=== Data to examine ===

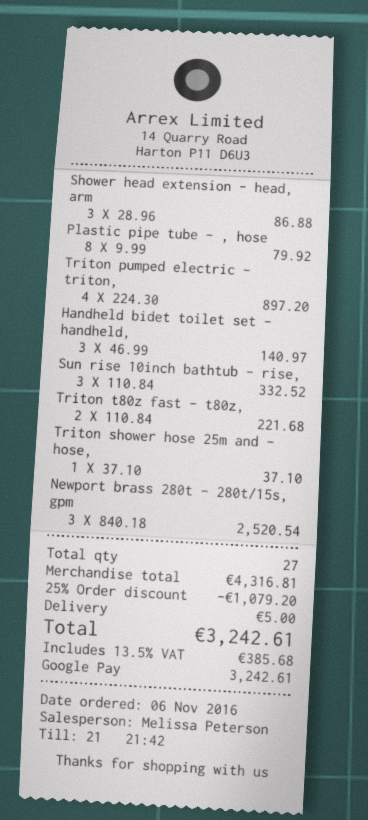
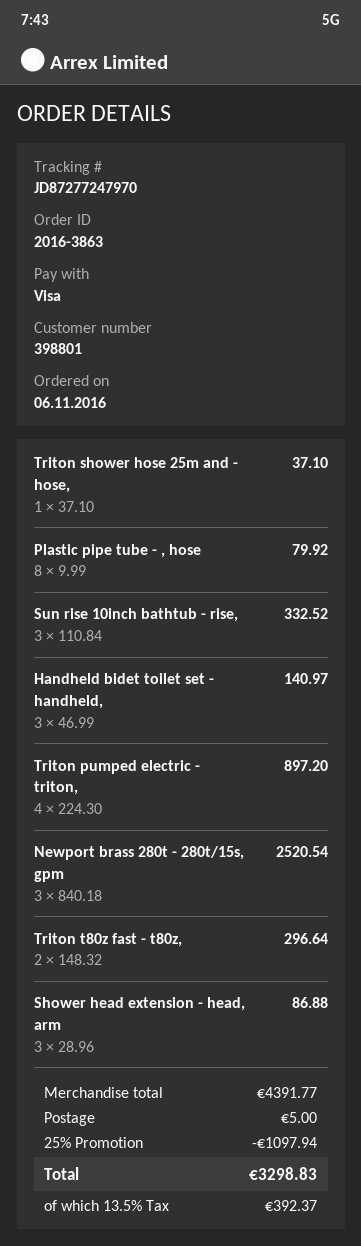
payment method: Google Pay -> Visa
Triton t80z fast - t80z,: 2 x 110.84 = 221.68 -> 2 x 148.32 = 296.64
subtotal: 4316.81 -> 4391.77
discount: 25% = 1079.20 -> 25% = 1097.94
tax: 13.5% = 385.68 -> 13.5% = 392.37
total: 3242.61 -> 3298.83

===

Task goal: Every record is to be repeated exactly, and no picture is carried over.

Problem solution:
payment method: Google Pay -> Visa
Triton t80z fast - t80z,: 2 x 110.84 = 221.68 -> 2 x 148.32 = 296.64
subtotal: 4316.81 -> 4391.77
discount: 25% = 1079.20 -> 25% = 1097.94
tax: 13.5% = 385.68 -> 13.5% = 392.37
total: 3242.61 -> 3298.83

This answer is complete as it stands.